The facility cafeteria buzzed with quiet conversation over lunch trays and coffee cups. Medical staff discussed weekend plans between bites of regulation sandwiches.

Security personnel compared shift rotations. Researchers debated procedural modifications in the careful language of people who knew their conversations might be monitored.

Hajime sat at a corner table, picking at his food while reviewing status reports on his tablet. Three other procedures were scheduled for that afternoon - two routine enhancements for corporate clients, one experimental treatment for a government contractor. Normal business continuing despite the morning's irregularities.

"Master Hajime?" A young technician approached hesitantly. "The Subject 47 readings you requested."
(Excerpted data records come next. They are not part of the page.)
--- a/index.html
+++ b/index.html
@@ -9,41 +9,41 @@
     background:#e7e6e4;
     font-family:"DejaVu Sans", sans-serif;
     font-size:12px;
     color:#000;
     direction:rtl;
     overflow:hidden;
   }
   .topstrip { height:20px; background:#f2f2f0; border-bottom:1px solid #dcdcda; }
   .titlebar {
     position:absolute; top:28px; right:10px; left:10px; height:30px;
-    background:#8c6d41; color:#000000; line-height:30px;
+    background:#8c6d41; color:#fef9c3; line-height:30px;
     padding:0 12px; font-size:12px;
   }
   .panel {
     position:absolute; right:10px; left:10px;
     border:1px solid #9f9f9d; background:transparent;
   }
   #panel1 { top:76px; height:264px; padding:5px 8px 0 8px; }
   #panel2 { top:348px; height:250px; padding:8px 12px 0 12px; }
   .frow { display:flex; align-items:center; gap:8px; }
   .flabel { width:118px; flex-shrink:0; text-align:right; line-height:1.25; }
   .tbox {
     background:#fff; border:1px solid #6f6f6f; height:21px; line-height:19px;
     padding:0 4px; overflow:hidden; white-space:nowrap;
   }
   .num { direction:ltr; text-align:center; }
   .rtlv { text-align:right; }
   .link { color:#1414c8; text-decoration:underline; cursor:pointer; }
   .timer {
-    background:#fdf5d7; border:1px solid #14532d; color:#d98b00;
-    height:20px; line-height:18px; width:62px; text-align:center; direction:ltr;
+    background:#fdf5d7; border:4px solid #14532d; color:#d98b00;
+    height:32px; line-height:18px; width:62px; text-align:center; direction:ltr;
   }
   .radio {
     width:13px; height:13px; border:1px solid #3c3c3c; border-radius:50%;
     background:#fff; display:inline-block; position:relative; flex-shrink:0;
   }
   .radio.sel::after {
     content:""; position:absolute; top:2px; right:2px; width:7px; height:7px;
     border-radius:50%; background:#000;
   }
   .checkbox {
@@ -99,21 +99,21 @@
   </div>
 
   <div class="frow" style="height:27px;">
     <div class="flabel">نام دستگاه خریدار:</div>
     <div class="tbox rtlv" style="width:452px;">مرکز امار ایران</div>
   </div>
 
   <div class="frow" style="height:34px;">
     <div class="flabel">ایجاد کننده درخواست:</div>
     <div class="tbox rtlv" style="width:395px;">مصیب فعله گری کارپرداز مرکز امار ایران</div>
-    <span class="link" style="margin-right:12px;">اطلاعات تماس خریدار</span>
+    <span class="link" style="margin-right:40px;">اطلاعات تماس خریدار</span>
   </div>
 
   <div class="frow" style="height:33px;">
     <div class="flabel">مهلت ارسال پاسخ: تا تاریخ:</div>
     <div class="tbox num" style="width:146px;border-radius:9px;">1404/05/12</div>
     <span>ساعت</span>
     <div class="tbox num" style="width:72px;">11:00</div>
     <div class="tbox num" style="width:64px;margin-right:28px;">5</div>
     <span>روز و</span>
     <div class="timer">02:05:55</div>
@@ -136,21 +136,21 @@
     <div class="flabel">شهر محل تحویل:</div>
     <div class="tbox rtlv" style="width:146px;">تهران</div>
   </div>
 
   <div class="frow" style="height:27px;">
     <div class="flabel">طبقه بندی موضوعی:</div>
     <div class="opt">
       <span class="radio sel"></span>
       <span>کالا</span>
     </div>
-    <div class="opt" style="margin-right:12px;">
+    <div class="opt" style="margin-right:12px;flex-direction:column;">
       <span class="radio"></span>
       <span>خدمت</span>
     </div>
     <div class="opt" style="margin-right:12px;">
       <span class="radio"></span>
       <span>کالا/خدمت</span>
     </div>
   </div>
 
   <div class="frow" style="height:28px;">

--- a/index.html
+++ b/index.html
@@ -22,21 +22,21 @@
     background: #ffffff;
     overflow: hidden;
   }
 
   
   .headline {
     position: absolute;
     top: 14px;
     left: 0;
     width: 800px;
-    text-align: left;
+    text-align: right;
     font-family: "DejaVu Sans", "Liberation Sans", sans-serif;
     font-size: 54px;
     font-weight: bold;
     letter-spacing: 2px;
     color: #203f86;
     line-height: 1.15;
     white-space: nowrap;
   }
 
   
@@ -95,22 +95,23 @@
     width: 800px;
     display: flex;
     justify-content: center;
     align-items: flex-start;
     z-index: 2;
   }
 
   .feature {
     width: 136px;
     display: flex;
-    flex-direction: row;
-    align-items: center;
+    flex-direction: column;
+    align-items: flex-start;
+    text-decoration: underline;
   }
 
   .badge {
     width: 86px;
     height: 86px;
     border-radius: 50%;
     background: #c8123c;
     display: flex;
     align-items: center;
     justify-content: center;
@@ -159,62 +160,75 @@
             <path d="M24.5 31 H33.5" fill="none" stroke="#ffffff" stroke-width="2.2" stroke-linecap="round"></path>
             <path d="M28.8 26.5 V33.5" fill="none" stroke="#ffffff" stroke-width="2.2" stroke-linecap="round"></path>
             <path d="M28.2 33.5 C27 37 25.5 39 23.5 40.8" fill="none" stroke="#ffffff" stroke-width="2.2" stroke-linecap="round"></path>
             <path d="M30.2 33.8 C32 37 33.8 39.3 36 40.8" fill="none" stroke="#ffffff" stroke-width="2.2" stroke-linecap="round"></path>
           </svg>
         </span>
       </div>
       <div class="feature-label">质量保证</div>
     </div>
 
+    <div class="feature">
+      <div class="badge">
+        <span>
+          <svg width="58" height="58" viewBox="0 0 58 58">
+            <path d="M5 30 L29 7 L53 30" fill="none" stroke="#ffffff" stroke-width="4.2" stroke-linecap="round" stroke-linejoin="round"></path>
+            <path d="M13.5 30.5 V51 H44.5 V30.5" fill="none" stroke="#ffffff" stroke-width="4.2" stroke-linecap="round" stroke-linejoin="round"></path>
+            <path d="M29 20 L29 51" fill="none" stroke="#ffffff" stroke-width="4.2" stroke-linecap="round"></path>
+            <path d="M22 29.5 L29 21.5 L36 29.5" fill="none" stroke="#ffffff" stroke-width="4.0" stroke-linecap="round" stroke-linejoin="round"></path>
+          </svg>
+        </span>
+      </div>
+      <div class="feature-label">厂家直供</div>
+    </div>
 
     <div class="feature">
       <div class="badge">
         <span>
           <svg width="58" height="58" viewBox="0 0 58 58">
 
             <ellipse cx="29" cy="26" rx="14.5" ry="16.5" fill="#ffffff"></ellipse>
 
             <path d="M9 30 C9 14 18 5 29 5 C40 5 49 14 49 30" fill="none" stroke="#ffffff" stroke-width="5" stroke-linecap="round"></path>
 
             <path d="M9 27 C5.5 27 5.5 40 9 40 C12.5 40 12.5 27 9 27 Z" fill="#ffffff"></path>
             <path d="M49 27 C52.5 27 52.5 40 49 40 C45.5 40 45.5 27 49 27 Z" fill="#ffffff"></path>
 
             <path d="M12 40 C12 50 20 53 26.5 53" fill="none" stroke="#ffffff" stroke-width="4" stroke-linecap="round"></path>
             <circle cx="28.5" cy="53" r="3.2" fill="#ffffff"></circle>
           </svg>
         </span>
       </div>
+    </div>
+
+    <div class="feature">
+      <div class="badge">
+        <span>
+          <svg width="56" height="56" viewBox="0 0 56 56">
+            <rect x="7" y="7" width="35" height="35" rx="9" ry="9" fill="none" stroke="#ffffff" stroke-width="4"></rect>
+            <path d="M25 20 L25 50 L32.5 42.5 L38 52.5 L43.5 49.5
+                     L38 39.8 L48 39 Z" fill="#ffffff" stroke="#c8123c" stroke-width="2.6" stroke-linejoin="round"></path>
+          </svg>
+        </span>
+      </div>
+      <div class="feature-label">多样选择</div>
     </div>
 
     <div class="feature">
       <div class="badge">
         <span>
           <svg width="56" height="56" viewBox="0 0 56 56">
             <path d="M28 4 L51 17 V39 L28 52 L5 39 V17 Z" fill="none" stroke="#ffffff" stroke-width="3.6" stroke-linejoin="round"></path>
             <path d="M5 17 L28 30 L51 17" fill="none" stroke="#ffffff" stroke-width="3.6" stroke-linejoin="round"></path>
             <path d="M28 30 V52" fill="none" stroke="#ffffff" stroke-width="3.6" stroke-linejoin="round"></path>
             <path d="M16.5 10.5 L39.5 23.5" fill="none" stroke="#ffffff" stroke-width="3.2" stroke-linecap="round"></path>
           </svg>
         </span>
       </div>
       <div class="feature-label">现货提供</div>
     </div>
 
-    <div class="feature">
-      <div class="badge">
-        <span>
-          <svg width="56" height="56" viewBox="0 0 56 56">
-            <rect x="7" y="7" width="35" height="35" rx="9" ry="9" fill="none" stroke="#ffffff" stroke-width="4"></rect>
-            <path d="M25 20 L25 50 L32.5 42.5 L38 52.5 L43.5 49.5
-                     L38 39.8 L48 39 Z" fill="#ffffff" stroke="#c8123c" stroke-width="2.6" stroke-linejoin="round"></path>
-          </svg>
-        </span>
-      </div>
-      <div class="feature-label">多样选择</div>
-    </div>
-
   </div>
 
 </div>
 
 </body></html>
She handed him a data pad showing Vorn's post-procedure metrics. Heart rate variability, neural activity patterns, cellular regeneration markers. Everything looked normal except for the adaptation speed, which kept spiking beyond expected parameters.

"Thank you, Lisa." He glanced at her nameplate. "How long have you been working these procedures?"

"Six months, still learning the patterns." She hesitated. "Is it normal for adaptation rates to fluctuate this much?"

"No. Usually they stabilize within hours of injection." Hajime highlighted several anomalous readings. "This subject seems to be continuing active transformation rather than settling into enhanced baseline.

"At the next table, two security guards were discussing the morning's unusual visitor protocols.

"Third time this month someone's bypassed standard clearance," one muttered into his coffee. "Either our systems are compromised or someone upstairs is playing games."

"Not our problem. We check badges, monitor perimeters, file reports. Politics is above our pay grade, the money they spend for their daily meals can last us for months."

"Tch, still feels wrong. That kid this morning - they stripped half his safety protocols and nobody wants to explain why.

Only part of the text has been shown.